InternalError: RET_CHECK failure (third_party/tensorflow/core/tpu/graph_rewrite/distributed_tpu_rewrite_pass.cc:2047) arg_shape.handle_type != DT_INVALID  input edge: [id=2693 model_preprocessing_67660:0 -> cluster_train_function:628]

When I run my model.fit(...) function.

This error only occurs when I try to use TPU (runs fine on CPU, but has a very long training time).

Here is my code for setting up the TPU and model:

TPU Setup:

import os
os.environ["TFHUB_MODEL_LOAD_FORMAT"]="UNCOMPRESSED"

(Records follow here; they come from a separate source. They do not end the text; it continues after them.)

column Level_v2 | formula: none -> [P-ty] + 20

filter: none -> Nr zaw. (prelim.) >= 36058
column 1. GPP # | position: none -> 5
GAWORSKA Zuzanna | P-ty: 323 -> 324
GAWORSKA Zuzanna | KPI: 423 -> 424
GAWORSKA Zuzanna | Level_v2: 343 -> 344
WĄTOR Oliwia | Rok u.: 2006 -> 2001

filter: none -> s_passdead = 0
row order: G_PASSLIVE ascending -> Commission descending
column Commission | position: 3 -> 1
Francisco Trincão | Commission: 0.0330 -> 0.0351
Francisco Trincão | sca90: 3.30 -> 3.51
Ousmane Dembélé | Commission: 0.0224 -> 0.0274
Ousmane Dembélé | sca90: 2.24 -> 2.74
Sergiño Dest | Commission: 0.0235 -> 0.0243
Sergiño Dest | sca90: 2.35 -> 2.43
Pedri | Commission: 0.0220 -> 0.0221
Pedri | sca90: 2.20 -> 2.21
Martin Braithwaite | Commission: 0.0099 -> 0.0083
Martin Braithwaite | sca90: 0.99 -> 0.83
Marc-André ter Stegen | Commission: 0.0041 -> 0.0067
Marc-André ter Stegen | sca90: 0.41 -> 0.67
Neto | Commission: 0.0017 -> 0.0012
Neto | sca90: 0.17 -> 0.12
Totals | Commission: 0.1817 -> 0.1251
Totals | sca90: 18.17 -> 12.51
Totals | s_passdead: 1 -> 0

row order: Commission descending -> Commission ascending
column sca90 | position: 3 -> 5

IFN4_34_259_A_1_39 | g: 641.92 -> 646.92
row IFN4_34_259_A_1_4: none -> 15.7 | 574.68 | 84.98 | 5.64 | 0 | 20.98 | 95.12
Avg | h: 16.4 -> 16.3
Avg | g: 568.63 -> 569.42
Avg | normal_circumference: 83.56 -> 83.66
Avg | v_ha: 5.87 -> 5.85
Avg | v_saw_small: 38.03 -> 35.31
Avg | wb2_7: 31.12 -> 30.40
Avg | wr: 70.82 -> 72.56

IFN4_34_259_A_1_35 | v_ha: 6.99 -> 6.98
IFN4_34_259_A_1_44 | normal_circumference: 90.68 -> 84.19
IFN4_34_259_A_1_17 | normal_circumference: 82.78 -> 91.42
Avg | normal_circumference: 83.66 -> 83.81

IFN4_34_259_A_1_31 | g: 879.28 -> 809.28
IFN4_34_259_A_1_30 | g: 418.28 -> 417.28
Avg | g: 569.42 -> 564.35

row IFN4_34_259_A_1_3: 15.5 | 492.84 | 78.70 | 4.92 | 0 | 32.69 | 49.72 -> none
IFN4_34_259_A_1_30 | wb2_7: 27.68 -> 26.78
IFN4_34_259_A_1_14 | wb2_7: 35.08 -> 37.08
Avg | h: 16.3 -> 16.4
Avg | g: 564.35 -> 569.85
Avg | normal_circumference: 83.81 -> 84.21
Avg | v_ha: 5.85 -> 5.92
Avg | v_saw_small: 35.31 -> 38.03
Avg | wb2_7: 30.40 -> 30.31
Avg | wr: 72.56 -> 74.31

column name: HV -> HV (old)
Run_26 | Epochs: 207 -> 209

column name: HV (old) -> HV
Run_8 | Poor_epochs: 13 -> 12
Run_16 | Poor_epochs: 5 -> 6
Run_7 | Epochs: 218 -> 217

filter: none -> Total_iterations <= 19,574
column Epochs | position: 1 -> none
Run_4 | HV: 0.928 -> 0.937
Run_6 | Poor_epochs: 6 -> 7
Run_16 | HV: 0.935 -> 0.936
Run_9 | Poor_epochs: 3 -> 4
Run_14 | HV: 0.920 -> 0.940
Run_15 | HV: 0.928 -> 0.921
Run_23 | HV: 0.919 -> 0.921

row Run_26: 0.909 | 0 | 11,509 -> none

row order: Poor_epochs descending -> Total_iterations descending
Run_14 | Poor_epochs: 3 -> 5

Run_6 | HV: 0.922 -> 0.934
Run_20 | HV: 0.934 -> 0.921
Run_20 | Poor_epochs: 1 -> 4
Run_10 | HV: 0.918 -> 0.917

cluster_resolver = tf.distribute.cluster_resolver.TPUClusterResolver(tpu='')
tf.config.experimental_connect_to_cluster(cluster_resolver)
tf.tpu.experimental.initialize_tpu_system(cluster_resolver)
strategy = tf.distribute.TPUStrategy(cluster_resolver)

Model Setup:

def build_classifier_model():
  text_input = tf.keras.layers.Input(shape=(), dtype=tf.string, name='text')
  preprocessing_layer = hub.KerasLayer('https://tfhub.dev/tensorflow/bert_en_uncased_preprocess/3', name='preprocessing')
  encoder_inputs = preprocessing_layer(text_input)
  encoder = hub.KerasLayer('https://tfhub.dev/google/experts/bert/wiki_books/sst2/2', trainable=True, name='BERT_encoder')
  outputs = encoder(encoder_inputs)
  net = outputs['pooled_output']
  net = tf.keras.layers.Dropout(0.1)(net)
  net = tf.keras.layers.Dense(1, activation=None, name='classifier')(net)
  return tf.keras.Model(text_input, net)

Model Training

with strategy.scope():

  bert_model = build_classifier_model()
  loss = tf.keras.losses.BinaryCrossentropy(from_logits=True)
  metrics = tf.metrics.BinaryAccuracy()
  epochs = 1
  steps_per_epoch = 1280000
  num_train_steps = steps_per_epoch * epochs
  num_warmup_steps = int(0.1*num_train_steps)

  init_lr = 3e-5
  optimizer = optimization.create_optimizer(init_lr=init_lr,
                                          num_train_steps=num_train_steps,
                                          num_warmup_steps=num_warmup_steps,
                                          optimizer_type='adamw')
  bert_model.compile(optimizer=optimizer,
                         loss=loss,
                         metrics=metrics)
  print(f'Training model')
  history = bert_model.fit(x=X_train, y=y_train,
                               validation_data=(X_val, y_val),
                               epochs=epochs)

Note that X_train is a numpy array of type str with shape (1280000,) and y_train is a numpy array of shape (1280000, 1)


Solution

  • As I don't exactly know what changes you have made in the code... I don't have idea about your dataset. But I can see that you are trying to train the whole datset with one epoch and passing the steps per epoch directly. I would recommend to write it like this

    set some batch_size 2^n power (for example 16 or 32 or etc) if you don't want to batch the dataset just set batch_size to 1

    batch_size = 16
    steps_per_epoch = training_data_size // batch_size
    

    The problem with the code is most probably the training dataset size. I think that you're making a mistake by passing the value of the training dataset manually.

    If you're loading the dataset from tfds use (as shown in the link):

    train_dataset, train_data_size = load_dataset_from_tfds(
      in_memory_ds, tfds_info, train_split, batch_size, bert_preprocess_model)
    

    If you're using a custom dataset take the size of the cleaned dataset in a variable and then use that variable for using the size of the training data. Try to avoid manually putting values in the code as far as possible.